JAKARTA, MasterV – Iwan Kurniawan Lukminto (IKL), Direktur Utama PT Sri Rejeki Isman TBK (Sritex), menyatakan bahwa dirinya tidak keberatan dengan keputusan Kejaksaan Agung yang melarangnya bepergian ke luar negeri.
Beliau mengungkapkan harapan agar proses penanganan kasus dugaan korupsi terkait pemberian kredit dari beberapa bank daerah dan bank pemerintah kepada Sritex dapat segera diselesaikan.
“Tidak masalah. Ini kan demi mempercepat proses hukum, jadi saya ikuti saja. Saya tidak ada masalah dengan hal ini,” kata Iwan, saat dijumpai di area Kejaksaan Agung, Jakarta, pada hari Selasa, 10 Juni 2025.
Pada hari tersebut, Iwan menghadiri pemeriksaan yang kedua kalinya oleh penyidik Jampidsus.
Ia mengklaim telah membawa sejumlah dokumen guna memperjelas duduk perkara yang sedang berlangsung.
“Saya membawa dokumen-dokumen yang diminta, yang masih berhubungan dengan kasus ini,” jelasnya lebih lanjut.
Sebelumnya, Iwan tercatat telah menjalani pemeriksaan oleh penyidik pada hari Senin, 2 Juni 2025.
Sampai saat ini, Kejagung telah menetapkan tiga orang sebagai tersangka dalam kasus dugaan korupsi pemberian kredit tersebut.
Ketiga tersangka tersebut adalah DS (Dicky Syahbandinata), yang menjabat sebagai Pemimpin Divisi Korporasi dan Komersial PT Bank Pembangunan Daerah Jawa Barat dan Banten (BJB) pada tahun 2020; Zainuddin Mappa (ZM), yang merupakan Direktur Utama PT Bank DKI pada tahun 2020; dan Iwan Setiawan Lukminto (ISL), yang menjabat sebagai Direktur Utama PT Sritex dari tahun 2005 hingga 2022.
Nilai pinjaman dari BJB dan Bank DKI mencapai angka Rp 692 miliar, dan telah ditetapkan sebagai kerugian keuangan negara karena adanya kredit macet.

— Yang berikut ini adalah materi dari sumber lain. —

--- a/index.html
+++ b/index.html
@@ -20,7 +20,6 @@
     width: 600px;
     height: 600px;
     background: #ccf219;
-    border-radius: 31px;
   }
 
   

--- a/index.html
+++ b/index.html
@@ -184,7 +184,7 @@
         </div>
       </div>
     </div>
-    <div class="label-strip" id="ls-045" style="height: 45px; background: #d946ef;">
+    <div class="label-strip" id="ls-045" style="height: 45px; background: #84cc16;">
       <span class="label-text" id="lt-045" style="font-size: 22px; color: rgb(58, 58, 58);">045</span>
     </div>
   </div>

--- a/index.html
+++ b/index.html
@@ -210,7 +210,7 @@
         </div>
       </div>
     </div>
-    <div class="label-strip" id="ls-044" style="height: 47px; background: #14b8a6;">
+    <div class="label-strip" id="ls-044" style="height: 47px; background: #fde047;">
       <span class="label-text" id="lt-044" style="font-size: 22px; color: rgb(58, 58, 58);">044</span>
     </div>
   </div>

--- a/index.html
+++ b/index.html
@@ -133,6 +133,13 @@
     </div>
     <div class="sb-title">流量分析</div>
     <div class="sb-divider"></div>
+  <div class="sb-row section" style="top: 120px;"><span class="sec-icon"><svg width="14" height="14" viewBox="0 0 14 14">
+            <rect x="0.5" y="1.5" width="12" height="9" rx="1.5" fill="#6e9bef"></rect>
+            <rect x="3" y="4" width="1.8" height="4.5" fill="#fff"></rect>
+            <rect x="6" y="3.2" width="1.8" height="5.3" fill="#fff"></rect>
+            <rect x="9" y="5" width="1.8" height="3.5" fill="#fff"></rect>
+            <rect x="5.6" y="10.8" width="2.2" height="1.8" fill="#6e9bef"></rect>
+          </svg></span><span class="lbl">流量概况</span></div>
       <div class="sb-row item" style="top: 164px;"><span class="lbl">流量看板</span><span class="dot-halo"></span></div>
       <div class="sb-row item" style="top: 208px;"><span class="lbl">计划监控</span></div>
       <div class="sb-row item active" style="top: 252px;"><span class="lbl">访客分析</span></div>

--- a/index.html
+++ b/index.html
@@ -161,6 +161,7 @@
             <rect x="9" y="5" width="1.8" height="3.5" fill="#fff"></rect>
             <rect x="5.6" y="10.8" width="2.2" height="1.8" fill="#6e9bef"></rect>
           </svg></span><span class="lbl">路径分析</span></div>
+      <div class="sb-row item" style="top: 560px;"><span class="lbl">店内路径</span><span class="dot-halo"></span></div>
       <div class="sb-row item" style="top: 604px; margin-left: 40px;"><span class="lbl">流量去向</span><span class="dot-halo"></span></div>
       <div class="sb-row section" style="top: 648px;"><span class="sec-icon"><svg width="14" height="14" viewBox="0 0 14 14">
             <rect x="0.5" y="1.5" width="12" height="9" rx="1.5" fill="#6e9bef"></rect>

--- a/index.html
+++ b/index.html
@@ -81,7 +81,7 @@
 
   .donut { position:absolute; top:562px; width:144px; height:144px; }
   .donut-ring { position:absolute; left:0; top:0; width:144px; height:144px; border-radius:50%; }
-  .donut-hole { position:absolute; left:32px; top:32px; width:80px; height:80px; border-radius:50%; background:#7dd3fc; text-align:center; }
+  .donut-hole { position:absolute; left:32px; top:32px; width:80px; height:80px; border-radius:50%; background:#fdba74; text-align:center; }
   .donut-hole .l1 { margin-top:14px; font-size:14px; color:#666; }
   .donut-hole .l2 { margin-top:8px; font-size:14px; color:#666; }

Saat ini, Sritex belum mampu melakukan pembayaran karena telah dinyatakan pailit sejak bulan Oktober 2024.
Namun, berdasarkan konstruksi kasus yang ada, total kredit macet Sritex mencapai angka yang signifikan, yaitu Rp 3,58 triliun.
Jumlah ini berasal dari pemberian kredit kepada sejumlah bank daerah dan bank pemerintah lainnya, yang dasar pemberian kreditnya masih dalam proses penelusuran oleh penyidik.
Diketahui bahwa Bank Pembangunan Daerah Jawa Tengah (Bank Jateng) telah memberikan kredit sebesar Rp 395.663.215.800.
Sementara itu, sindikasi bank yang terdiri dari Bank BNI, Bank BRI, dan LPEI juga memberikan kredit dengan total keseluruhan mencapai Rp 2,5 triliun.
Status kedua bank ini masih sebagai saksi, berbeda dengan BJB dan Bank DKI yang telah ditemukan adanya indikasi tindakan melawan hukum.
Atas perbuatan tersebut, para tersangka dijerat dengan Pasal 2 Ayat 1 atau Pasal 3 juncto Pasal 18 Undang-Undang Nomor 31 Tahun 1999 tentang Pemberantasan Tindak Pidana Korupsi sebagaimana telah diubah dengan Undang-Undang Nomor 20 Tahun 2001 jo Pasal 55 Ayat 1 ke-1 Kitab Undang-Undang Hukum Pidana.
Sebagai tindak lanjut, mereka langsung ditahan di Rutan Salemba cabang Kejaksaan Agung selama 20 hari ke depan untuk kepentingan proses penyidikan.